At least, that's what we've been telling ourselves. The other possibility is that none of our proposed titles is really satisfying enough to stand on its own, and each only seems plausible because it alternates with a bunch of other okay-but-not-great options.

Which brings me to our invitation to you, our readers: we appeal to you to come up with a better title than the ones we're working with! Use the comments to offer up any ideas you have. We do not guarantee that we will settle on a reader's submission for our title, but if we do, I will express our appreciation by sending you your choice of either the ultra-rare Tales from the Classroom or a finished drawing of the character(s) of your choice, up to a group shot of five figures. Still not interested? Well, we'll be really grateful! How about that?

Just so you know what you're up against, here are some of the potential titles we've been tossing about:

The Uncharted World • Unsettled Territory • The Unmade Map • A Map of the Possible • The Chart of the Possible • Stepan's Story [working title] • Vague Terrain • Border Dispute • Shadowy Cartography • A Map of the Invisible

5 comments:

Shira said...

Elfworld is becoming my daily distraction! I must check at least once a day for updates, and now I've just reread the nine completed pages, hunting for clues to the title. Every time I look at these pages I notice more and more details and different ways the pages fit together. For instance, there is Arntham's head centered on at least two pages. It also seems to me that Stepan actually looks younger at the end than when he first appears on page 2.

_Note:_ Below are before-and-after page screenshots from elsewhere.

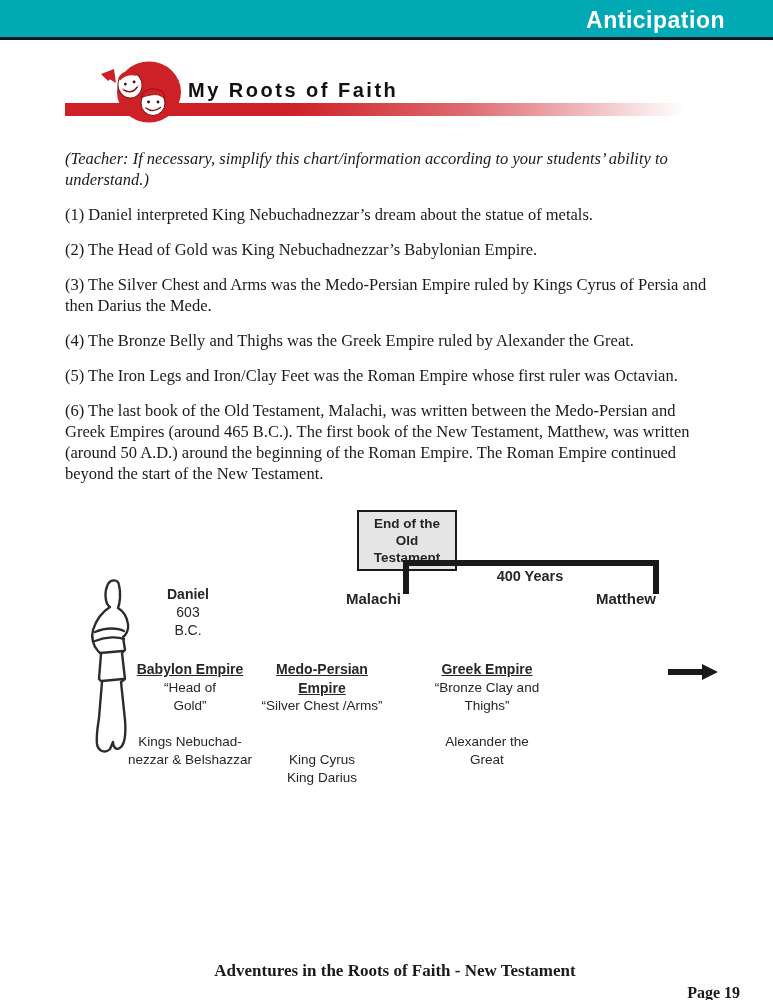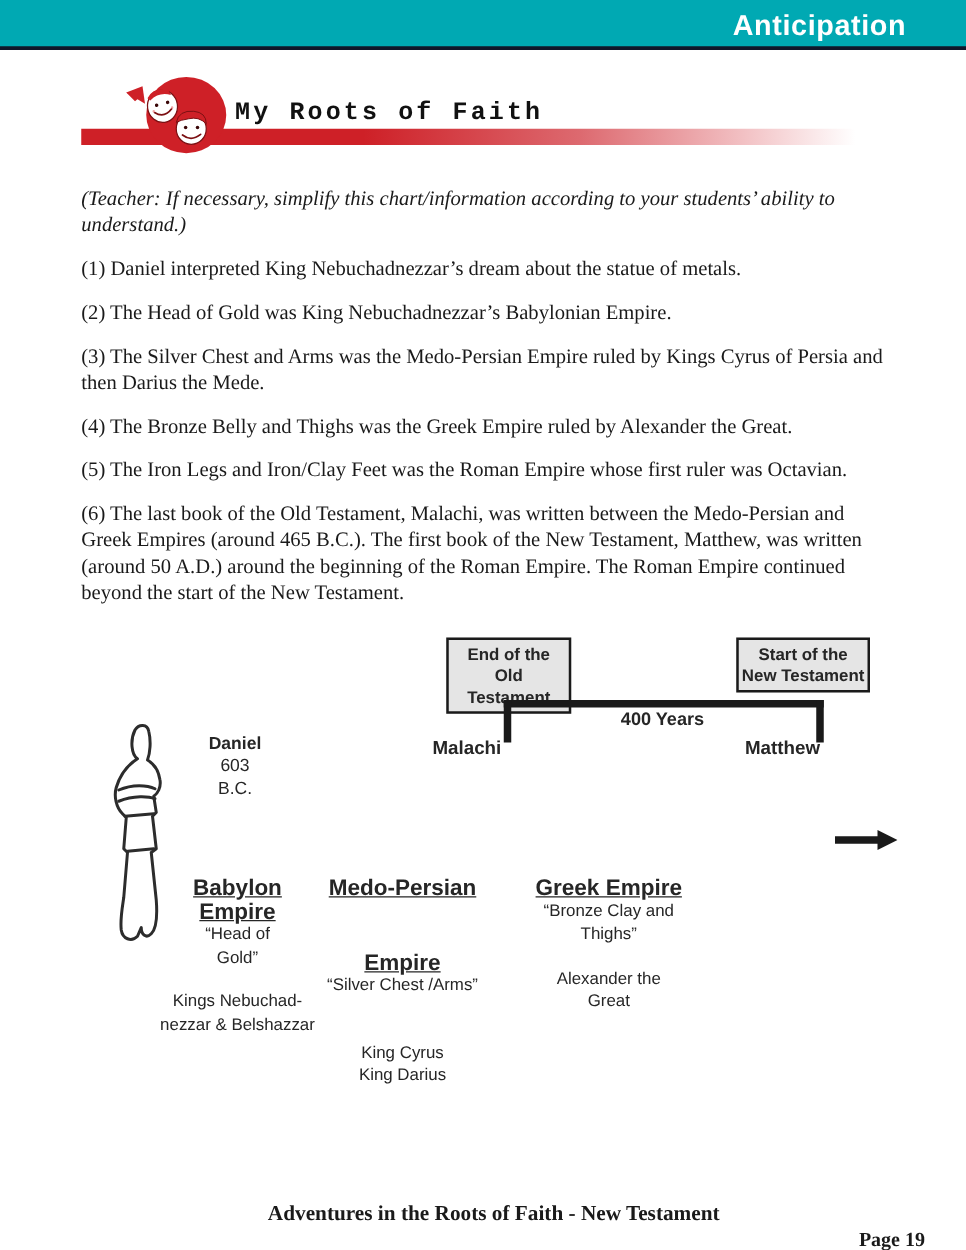"My Roots of Faith" .logo-title { font-family: Liberation Mono, monospace -> Liberation Sans, sans-serif }
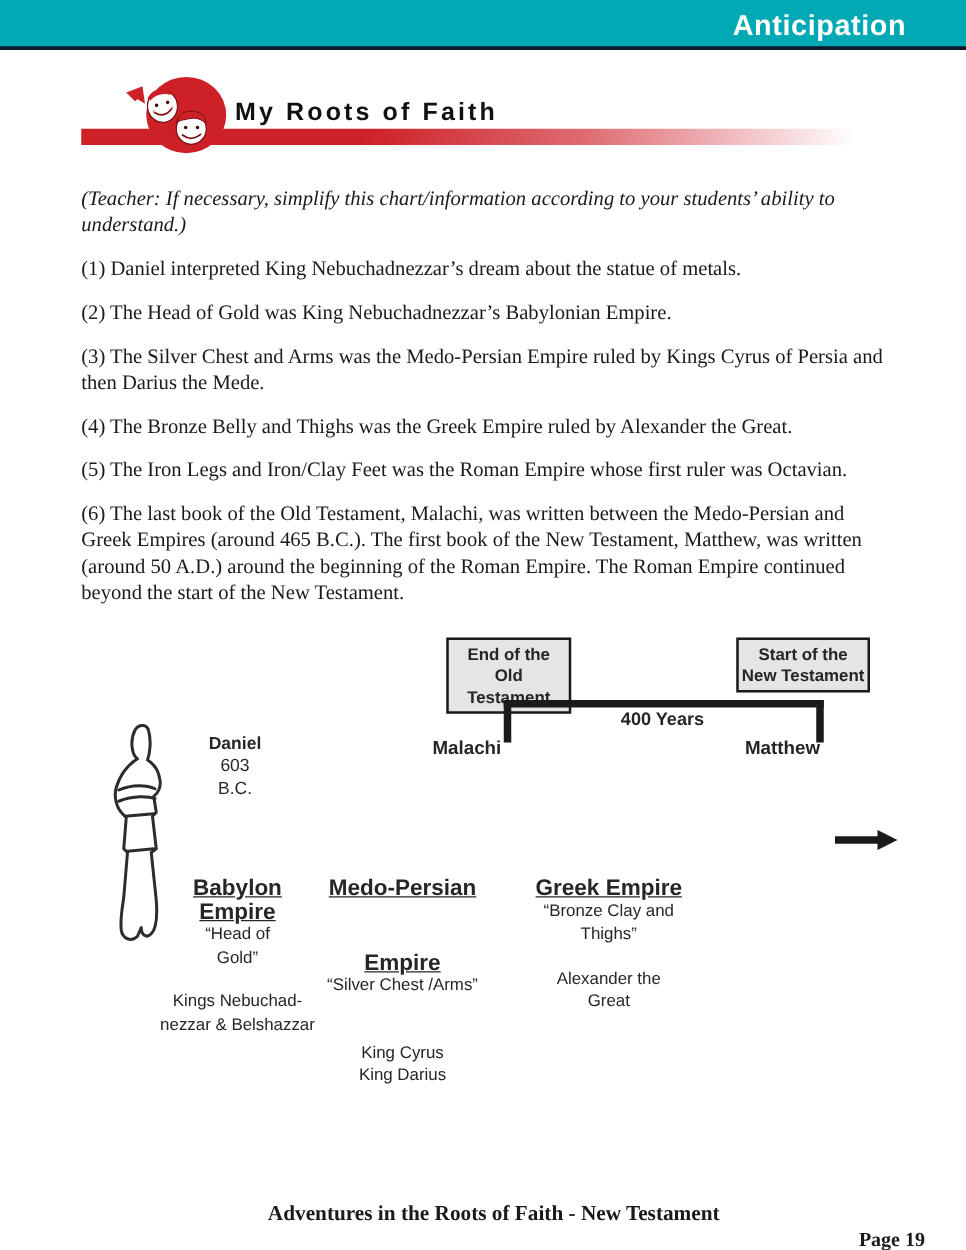"Start of the" div.tl-box { html: <div> <span>Start of the</span> <span>New Testament</span> </div> -> none }
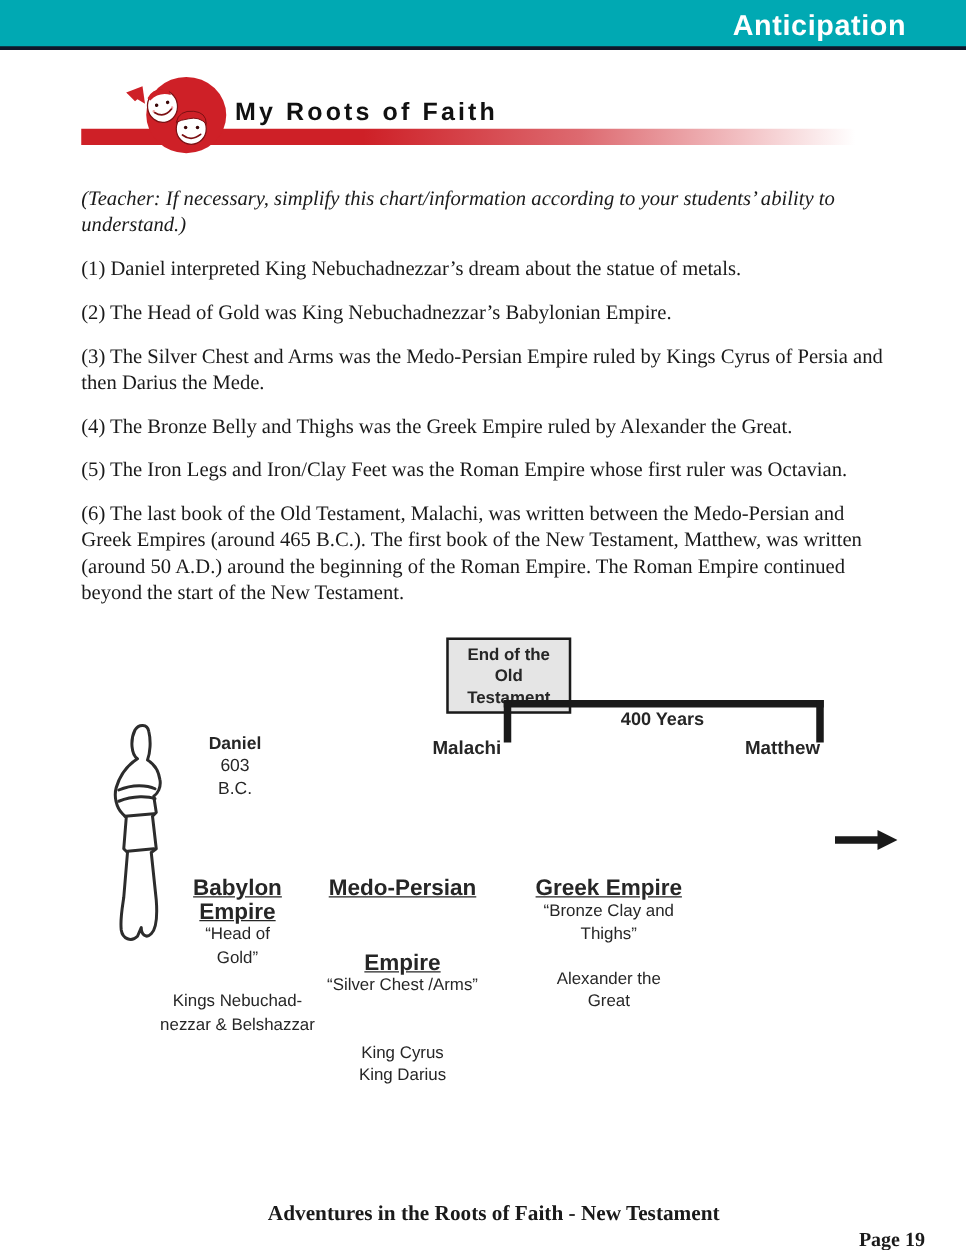"Babylon Empire" .empire-col .title { font-size: 18px -> 14px; margin-top: 41px -> none }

Anyway, I haven't had any real inspiration for the title, but here are a few more possibilities to add to the list. They're really just variations on what you've already thought of, and perhaps they're on your list, too.

Into the Shadows and Back
Mapping the Shadows
An impossible map
Stepan and the impossible map
A shadowy tale
Growing in the shadows

Shira said...

One more idea. Could something be done with the phrase "shadow boxing"?
Boxing (with) the shadows
Boxing in the shadows

The title doesn't sound very poetic, but I like the double meaning that boxing could have. Not only are Stepan and Arntham (and Ipthorin?) fighting the shadows, but they are trying to box them in, onto a map, into a fixed space. It also kind of hints at how you use the space on your page, sometimes staying within the squares and other times going literally outside the box.

Adam said...

personally, I like Shadow Cartography. but if i had to introduce my own, i'd recommend:

*Shadow Play
*Fire and Shadow
*Friends in low places.


ta

Isaac said...

I think we totally have to go with "The Chart of the Possible," to allude to Kenneth Koch. I mean, why not?

Mike said...

Funny you should mention that, Isaac, as just this afternoon my eye wandered to the windowsill of my office, where that wonderful collection of Kenneth Koch's poetry comics caught my eye and reminded me that there are sources other than Bismarck for our allusive would-be title.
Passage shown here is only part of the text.